> [WORK INSTRUCTIONS]: Exclude the pictures and transcribe the rest of the data below exactly.

> [RECORDS PROVIDED]:
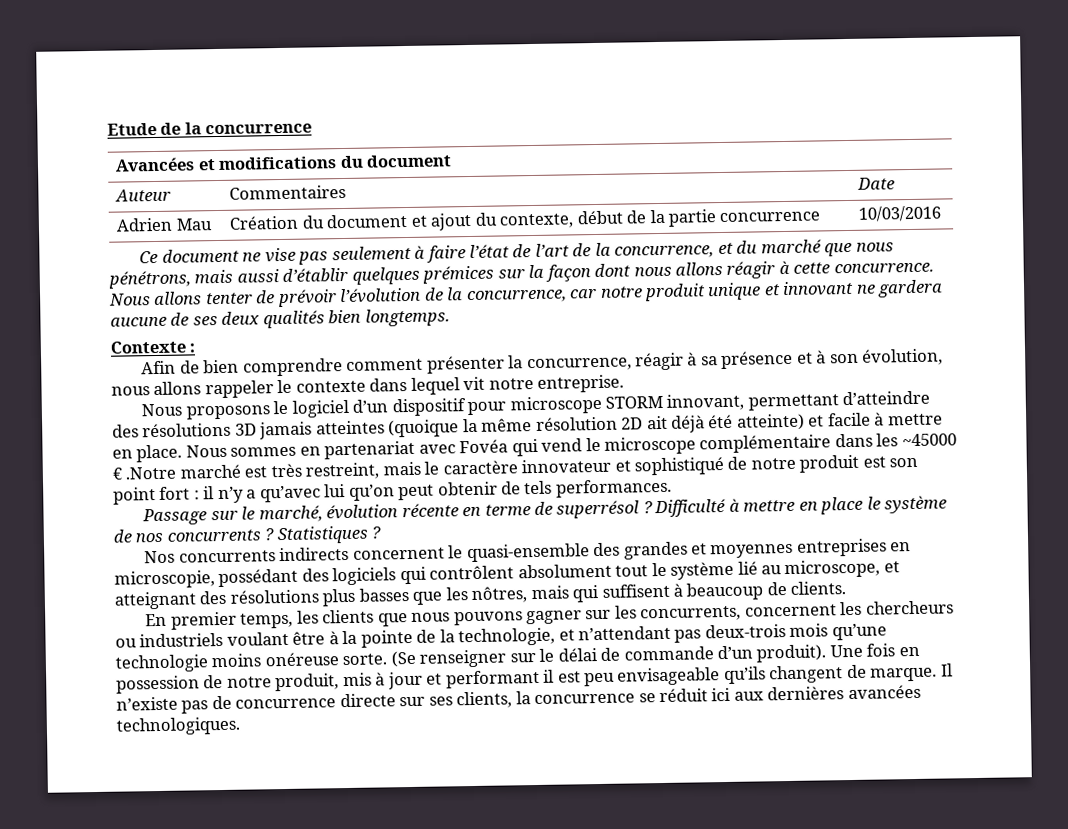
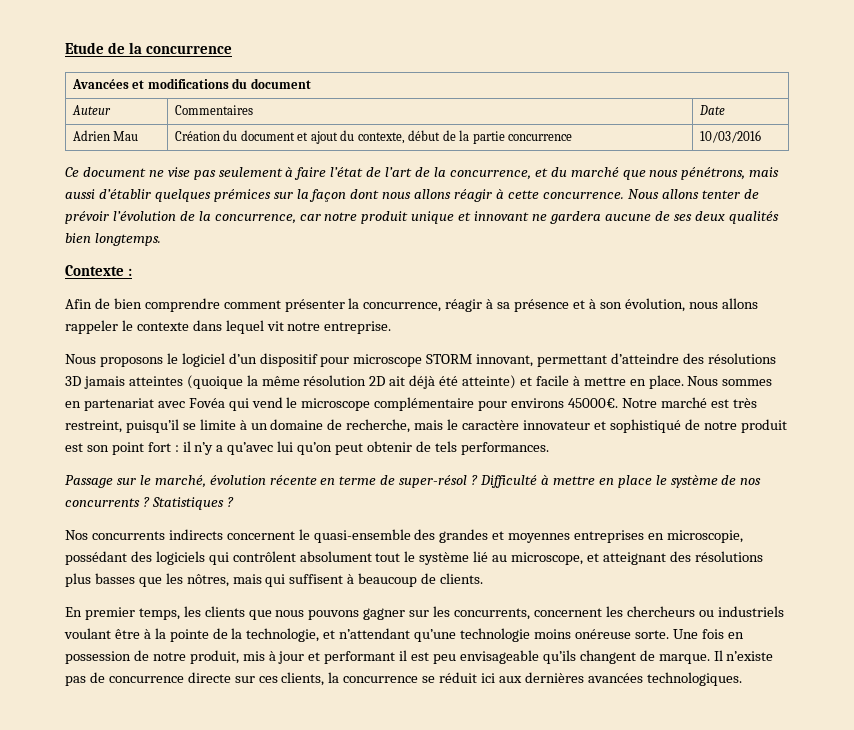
- Nous sommes en partenariat avec Fovéa qui vend le microscope complémentaire dans les ~45000 € .Notre marché est très restreint, mais le caractère innovateur et sophistiqué de notre produit est son point fort : il n’y a qu’avec lui qu’on peut obtenir de tels performances.
+ Nous sommes en partenariat avec Fovéa qui vend le microscope complémentaire pour environs 45000€. Notre marché est très restreint, puisqu’il se limite à un domaine de recherche, mais le caractère innovateur et sophistiqué de notre produit est son point fort : il n’y a qu’avec lui qu’on peut obtenir de tels performances.
- Passage sur le marché, évolution récente en terme de superrésol ?
+ Passage sur le marché, évolution récente en terme de super-résol ?
- En premier temps, les clients que nous pouvons gagner sur les concurrents, concernent les chercheurs ou industriels voulant être à la pointe de la technologie, et n’attendant pas deux-trois mois qu’une technologie moins onéreuse sorte.
+ En premier temps, les clients que nous pouvons gagner sur les concurrents, concernent les chercheurs ou industriels voulant être à la pointe de la technologie, et n’attendant qu’une technologie moins onéreuse sorte.
- (Se renseigner sur le délai de commande d’un produit).
- Il n’existe pas de concurrence directe sur ses clients, la concurrence se réduit ici aux dernières avancées technologiques.
+ Il n’existe pas de concurrence directe sur ces clients, la concurrence se réduit ici aux dernières avancées technologiques.

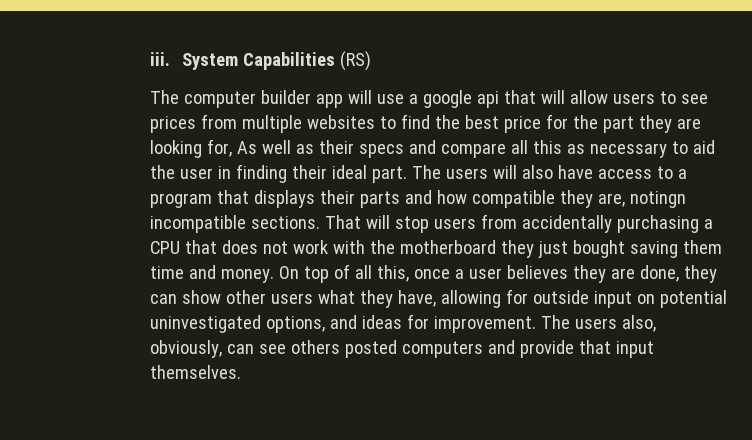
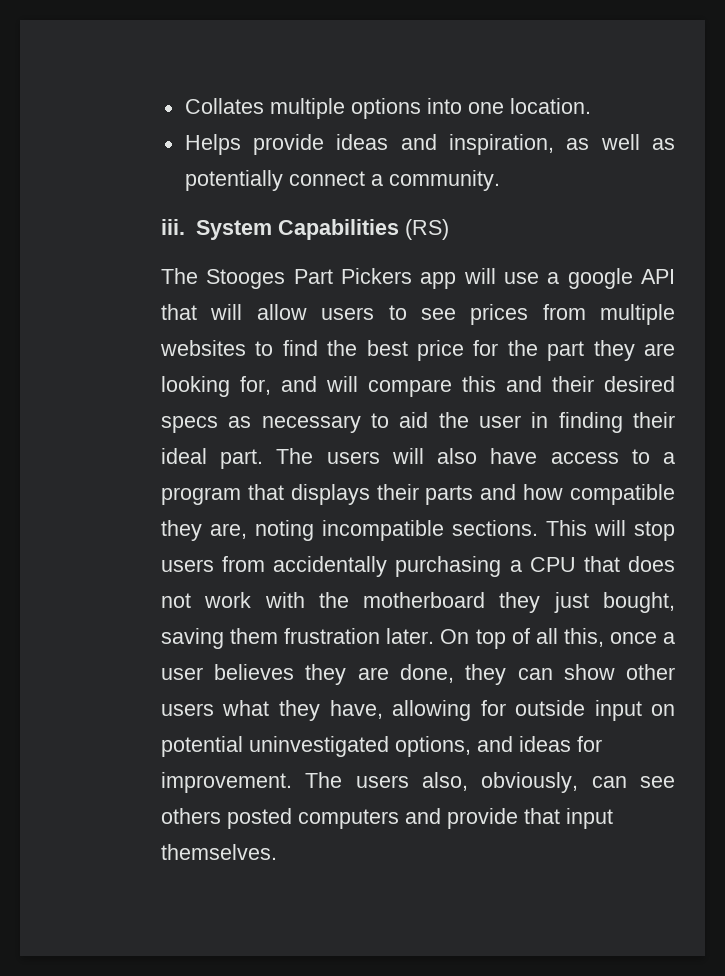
+ Collates multiple options into one location.
+ Helps provide ideas and inspiration, as well as potentially connect a community.
- The computer builder app will use a google api that will allow users to see prices from multiple websites to find the best price for the part they are looking for, As well as their specs and compare all this as necessary to aid the user in finding their ideal part.
+ The Stooges Part Pickers app will use a google API that will allow users to see prices from multiple websites to find the best price for the part they are looking for, and will compare this and their desired specs as necessary to aid the user in finding their ideal part.
- The users will also have access to a program that displays their parts and how compatible they are, notingn incompatible sections.
+ The users will also have access to a program that displays their parts and how compatible they are, noting incompatible sections.
- That will stop users from accidentally purchasing a CPU that does not work with the motherboard they just bought saving them time and money.
+ This will stop users from accidentally purchasing a CPU that does not work with the motherboard they just bought, saving them frustration later.

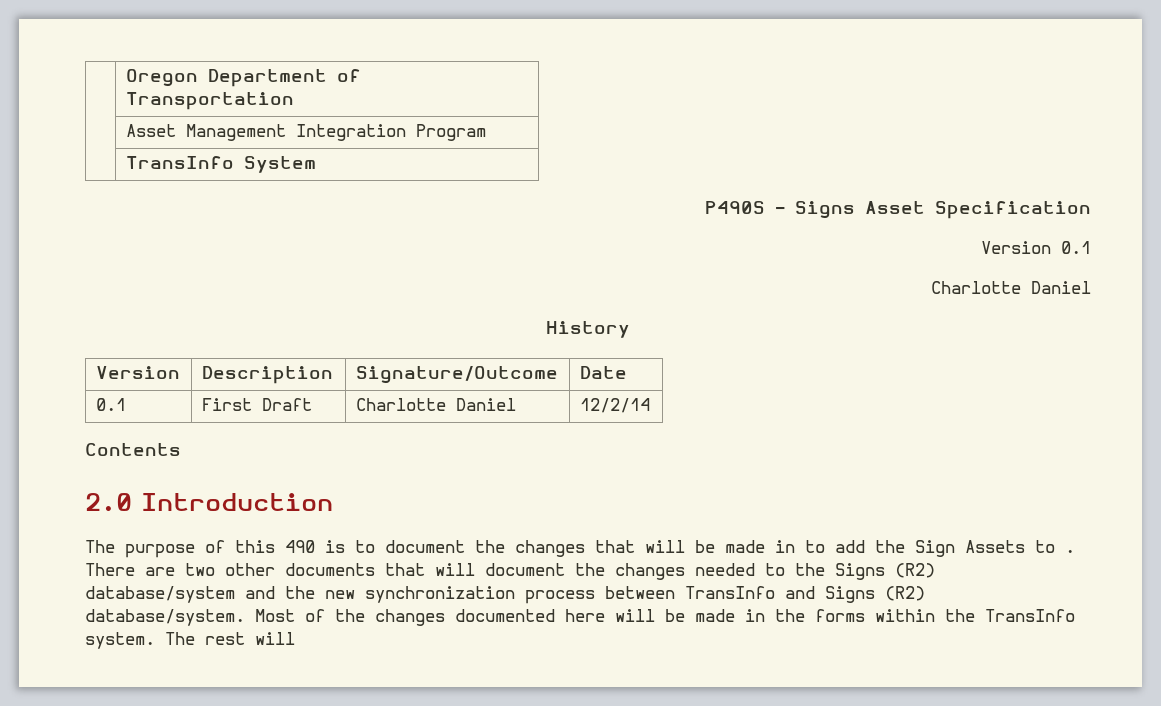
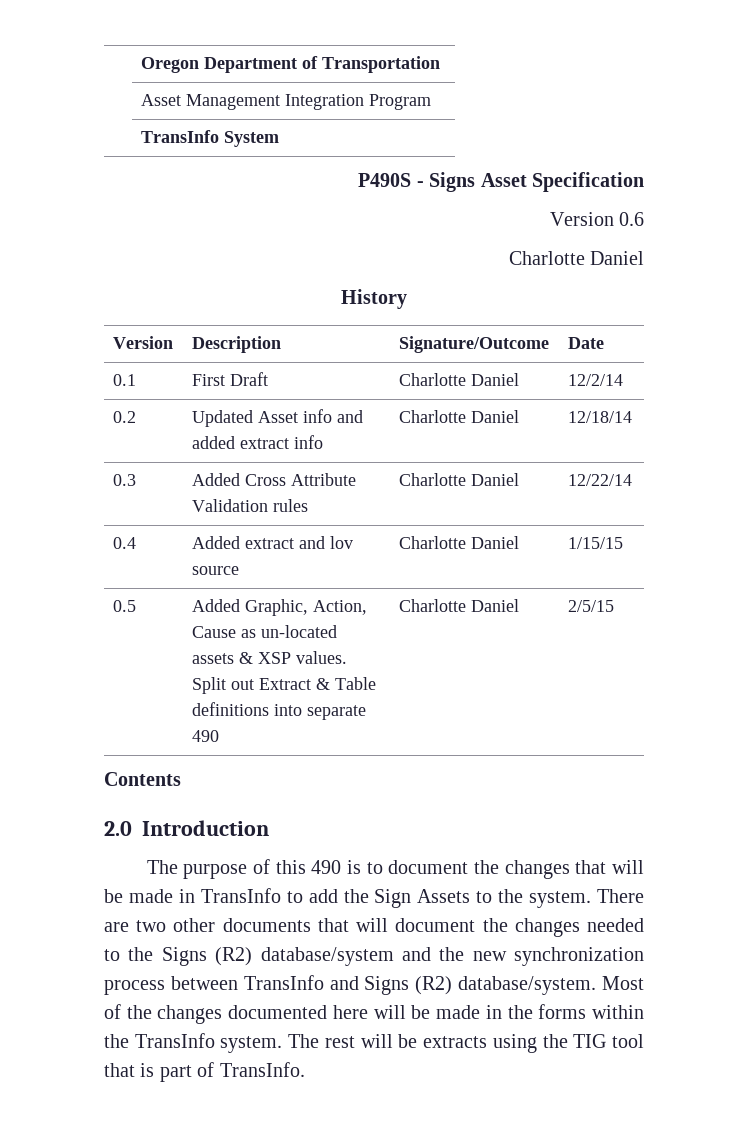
- Version 0.1
+ Version 0.6
+ 0.2 | Updated Asset info and added extract info | Charlotte Daniel | 12/18/14
+ 0.3 | Added Cross Attribute Validation rules | Charlotte Daniel | 12/22/14
+ 0.4 | Added extract and lov source | Charlotte Daniel | 1/15/15
+ 0.5 | Added Graphic, Action, Cause as un-located assets & XSP values. Split out Extract & Table definitions into separate 490 | Charlotte Daniel | 2/5/15
- The purpose of this 490 is to document the changes that will be made in to add the Sign Assets to .
+ The purpose of this 490 is to document the changes that will be made in TransInfo to add the Sign Assets to the system.
- The rest will
+ The rest will be extracts using the TIG tool that is part of TransInfo.

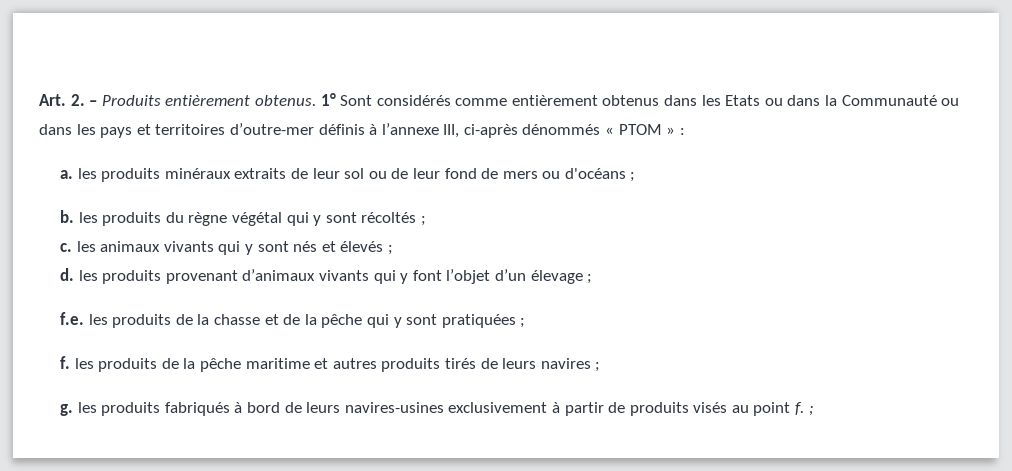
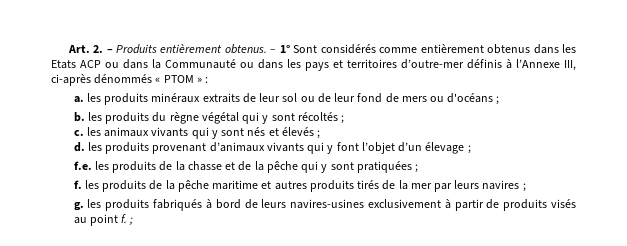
- 1° Sont considérés comme entièrement obtenus dans les Etats ou dans la Communauté ou dans les pays et territoires d’outre-mer définis à l’annexe III, ci-après dénommés « PTOM » :
+ – 1° Sont considérés comme entièrement obtenus dans les Etats ACP ou dans la Communauté ou dans les pays et territoires d’outre-mer définis à l’Annexe III, ci-après dénommés « PTOM » :
- f. les produits de la pêche maritime et autres produits tirés de leurs navires ;
+ f. les produits de la pêche maritime et autres produits tirés de la mer par leurs navires ;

> [SOLUTION TO THIS TASK]:
- Nous sommes en partenariat avec Fovéa qui vend le microscope complémentaire dans les ~45000 € .Notre marché est très restreint, mais le caractère innovateur et sophistiqué de notre produit est son point fort : il n’y a qu’avec lui qu’on peut obtenir de tels performances.
+ Nous sommes en partenariat avec Fovéa qui vend le microscope complémentaire pour environs 45000€. Notre marché est très restreint, puisqu’il se limite à un domaine de recherche, mais le caractère innovateur et sophistiqué de notre produit est son point fort : il n’y a qu’avec lui qu’on peut obtenir de tels performances.
- Passage sur le marché, évolution récente en terme de superrésol ?
+ Passage sur le marché, évolution récente en terme de super-résol ?
- En premier temps, les clients que nous pouvons gagner sur les concurrents, concernent les chercheurs ou industriels voulant être à la pointe de la technologie, et n’attendant pas deux-trois mois qu’une technologie moins onéreuse sorte.
+ En premier temps, les clients que nous pouvons gagner sur les concurrents, concernent les chercheurs ou industriels voulant être à la pointe de la technologie, et n’attendant qu’une technologie moins onéreuse sorte.
- (Se renseigner sur le délai de commande d’un produit).
- Il n’existe pas de concurrence directe sur ses clients, la concurrence se réduit ici aux dernières avancées technologiques.
+ Il n’existe pas de concurrence directe sur ces clients, la concurrence se réduit ici aux dernières avancées technologiques.

+ Collates multiple options into one location.
+ Helps provide ideas and inspiration, as well as potentially connect a community.
- The computer builder app will use a google api that will allow users to see prices from multiple websites to find the best price for the part they are looking for, As well as their specs and compare all this as necessary to aid the user in finding their ideal part.
+ The Stooges Part Pickers app will use a google API that will allow users to see prices from multiple websites to find the best price for the part they are looking for, and will compare this and their desired specs as necessary to aid the user in finding their ideal part.
- The users will also have access to a program that displays their parts and how compatible they are, notingn incompatible sections.
+ The users will also have access to a program that displays their parts and how compatible they are, noting incompatible sections.
- That will stop users from accidentally purchasing a CPU that does not work with the motherboard they just bought saving them time and money.
+ This will stop users from accidentally purchasing a CPU that does not work with the motherboard they just bought, saving them frustration later.

- Version 0.1
+ Version 0.6
+ 0.2 | Updated Asset info and added extract info | Charlotte Daniel | 12/18/14
+ 0.3 | Added Cross Attribute Validation rules | Charlotte Daniel | 12/22/14
+ 0.4 | Added extract and lov source | Charlotte Daniel | 1/15/15
+ 0.5 | Added Graphic, Action, Cause as un-located assets & XSP values. Split out Extract & Table definitions into separate 490 | Charlotte Daniel | 2/5/15
- The purpose of this 490 is to document the changes that will be made in to add the Sign Assets to .
+ The purpose of this 490 is to document the changes that will be made in TransInfo to add the Sign Assets to the system.
- The rest will
+ The rest will be extracts using the TIG tool that is part of TransInfo.

- 1° Sont considérés comme entièrement obtenus dans les Etats ou dans la Communauté ou dans les pays et territoires d’outre-mer définis à l’annexe III, ci-après dénommés « PTOM » :
+ – 1° Sont considérés comme entièrement obtenus dans les Etats ACP ou dans la Communauté ou dans les pays et territoires d’outre-mer définis à l’Annexe III, ci-après dénommés « PTOM » :
- f. les produits de la pêche maritime et autres produits tirés de leurs navires ;
+ f. les produits de la pêche maritime et autres produits tirés de la mer par leurs navires ;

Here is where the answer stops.